• In zonder code (Inschakelen zonder code)
Bepaalt of de snel inschakeloptie vanaf dit bediendeel actief is. Let wel, hiervoor dient ook de systeemoptie
"snel inschakelen" te zijn geactiveerd (standaard = Ja).
• [B] toets actief
Bovenstaande optie bepaalt of de calamiteittoets op dit bediendeel actief is.(standaard = Ja).
• [P] toets actief
Bovenstaande optie bepaalt of de calamiteittoets op dit bediendeel actief is. (standaard = Ja).
• [H] toets actief
Toets niet aanwezig op RGB bediendeel.
• Status doven (Status Vergrendeld)
Als deze optie is geactiveerd doven alle indicaties op het bediendeel indien er 10 seconden lang geen toets
wordt ingedrukt. Pas na invoer van een geldige toegangscode zal het bediendeel weer informatie geven. In de
gedoofde situatie wordt de datum en de tijd weergegeven. Als de optie niet is geactiveerd zal het bediendeel de
status blijven weergeven (standaard = Nee).

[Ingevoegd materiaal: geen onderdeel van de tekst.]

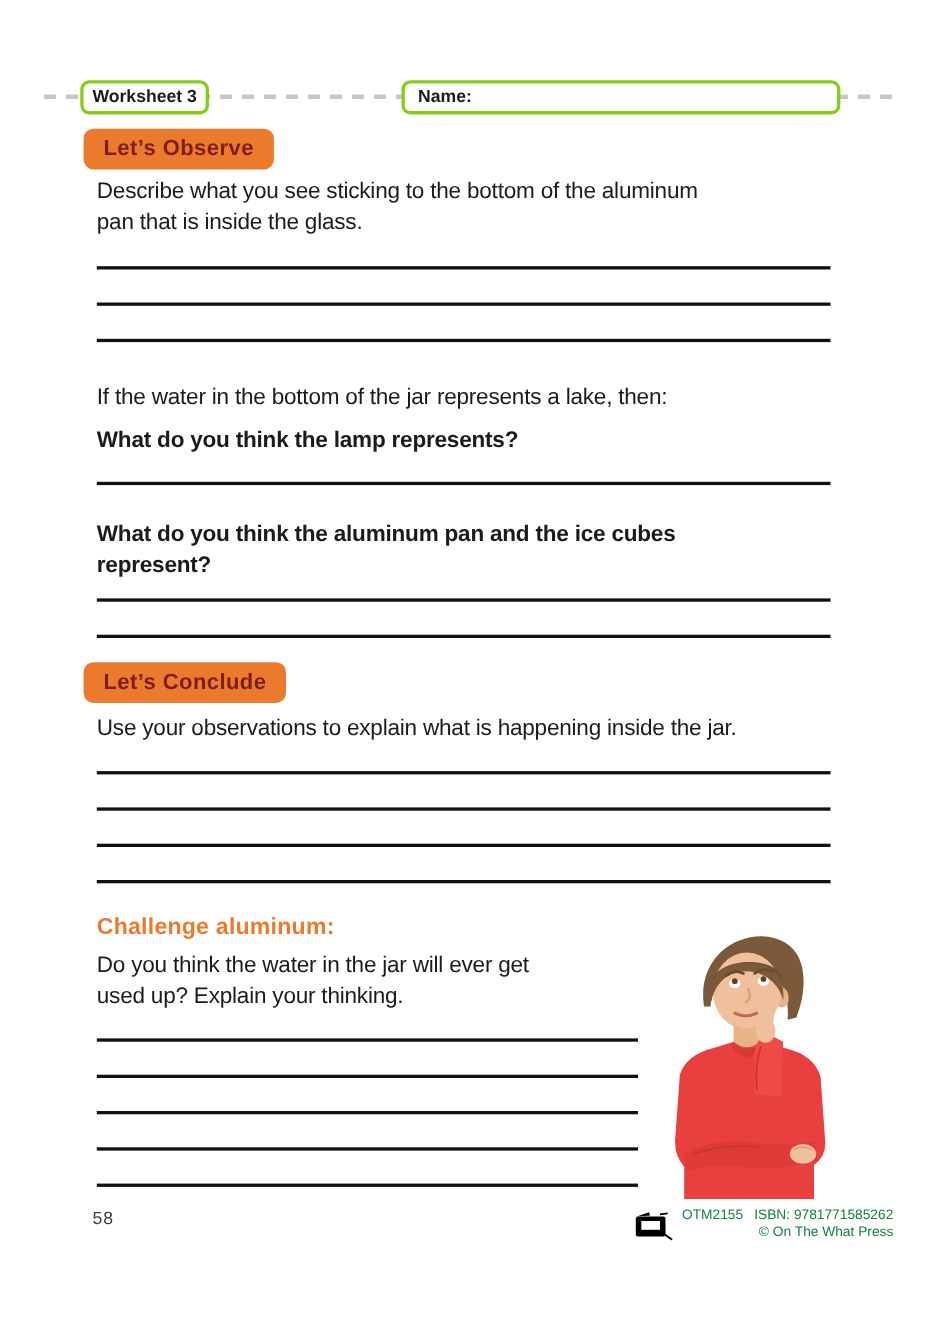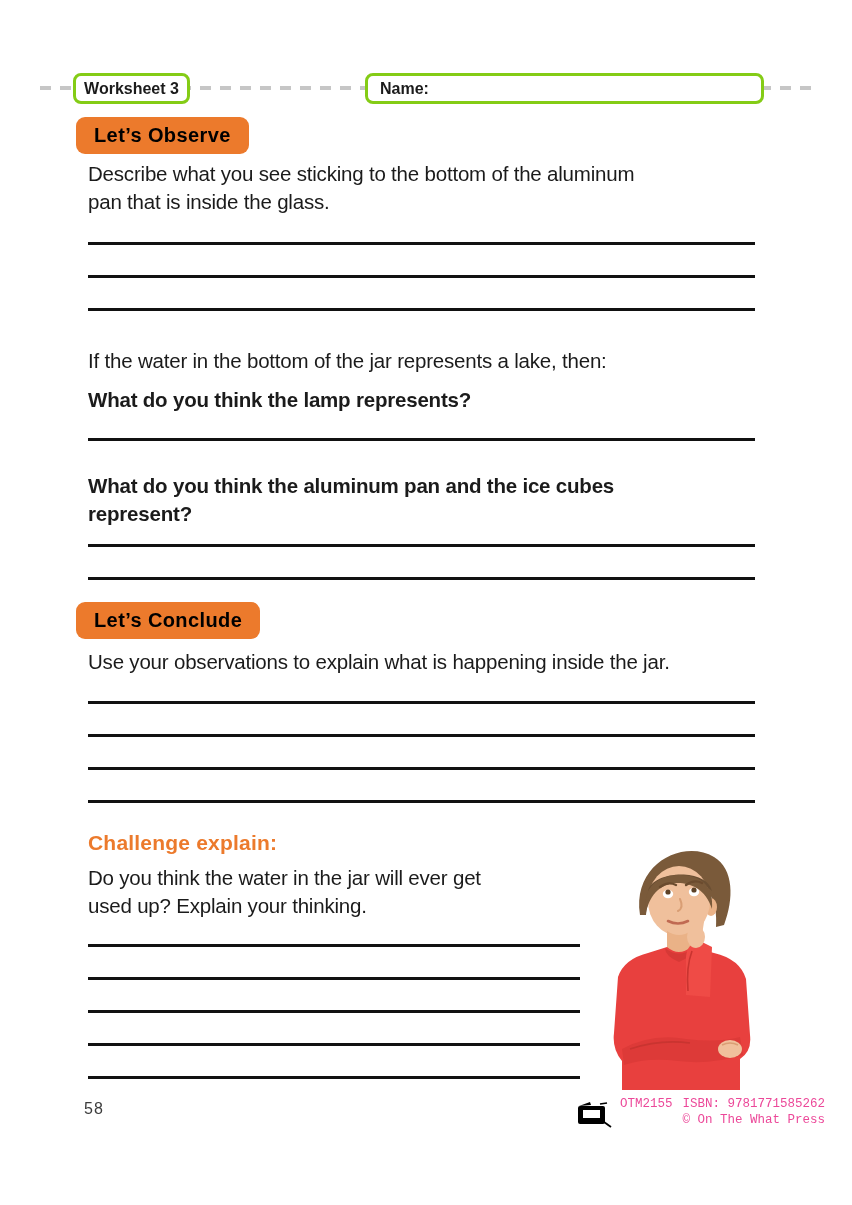"Let’s Observe" .badge { color: #000000 -> #7f1d1d }
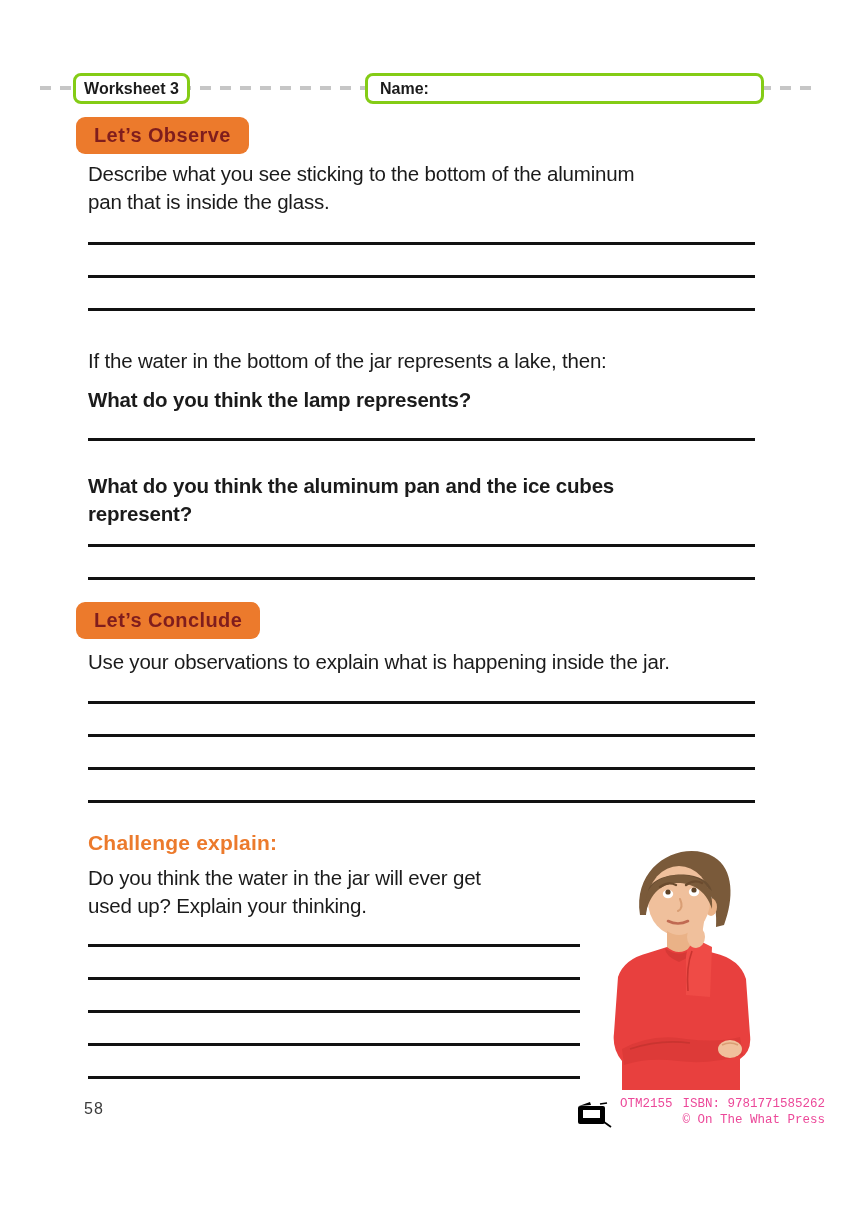"Challenge explain:" div.challenge-heading { text: explain -> aluminum }
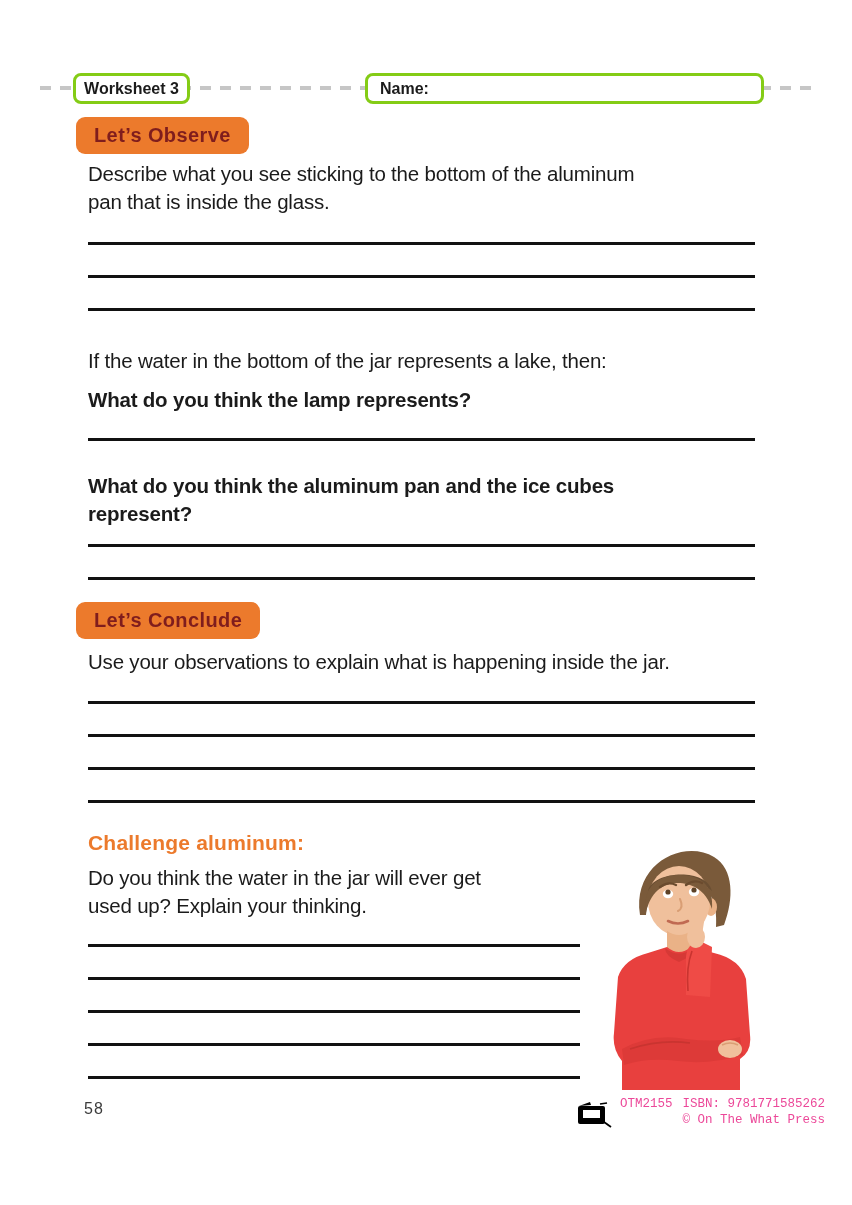"OTM2155" .footer-text { color: #ec4899 -> #15803d; font-family: Liberation Mono, monospace -> Liberation Sans, sans-serif }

Let op: Indien deze optie uit staat kan IEDEREEN de status van het systeem aflezen! Gebruik deze optie alleen
wanneer het bediendeel zich in een alleen voor geautoriseerde personen toegankelijke ruimte bevindt.(Standaard
= NEE)
Let op: deze functie niet tegelijk gebruiken met de optie „Datum/Tijd"
Let op: Als deze optie gebruikt wordt kunt u als installateur alleen nog in het systeem via WinCCS en door de optie
uit te schakelen. Als u de optie uitschakelt kunt u via het bediendeel weer in het installateursmenu
Let op: Schakelen gaat alleen door de code in te toetsen (je komt dan in het Status Menu) en met de
pijltjestoetsen te gaan naar [0] schakelen. Toets dan op [Enter] en kies de juiste schakeling.
• Datum/Tijd
Is deze optie actief dan zal de huidige tijd en datum op het bediendeel worden weergeven. De systeemstatus
wordt opnieuw weergegeven na het indrukken van een toets of bij het starten van de inloopvertraging
(standaard = Nee).
Let op: deze functie niet tegelijk gebruiken met de optie „Status Doven (Status Vergrendeld)"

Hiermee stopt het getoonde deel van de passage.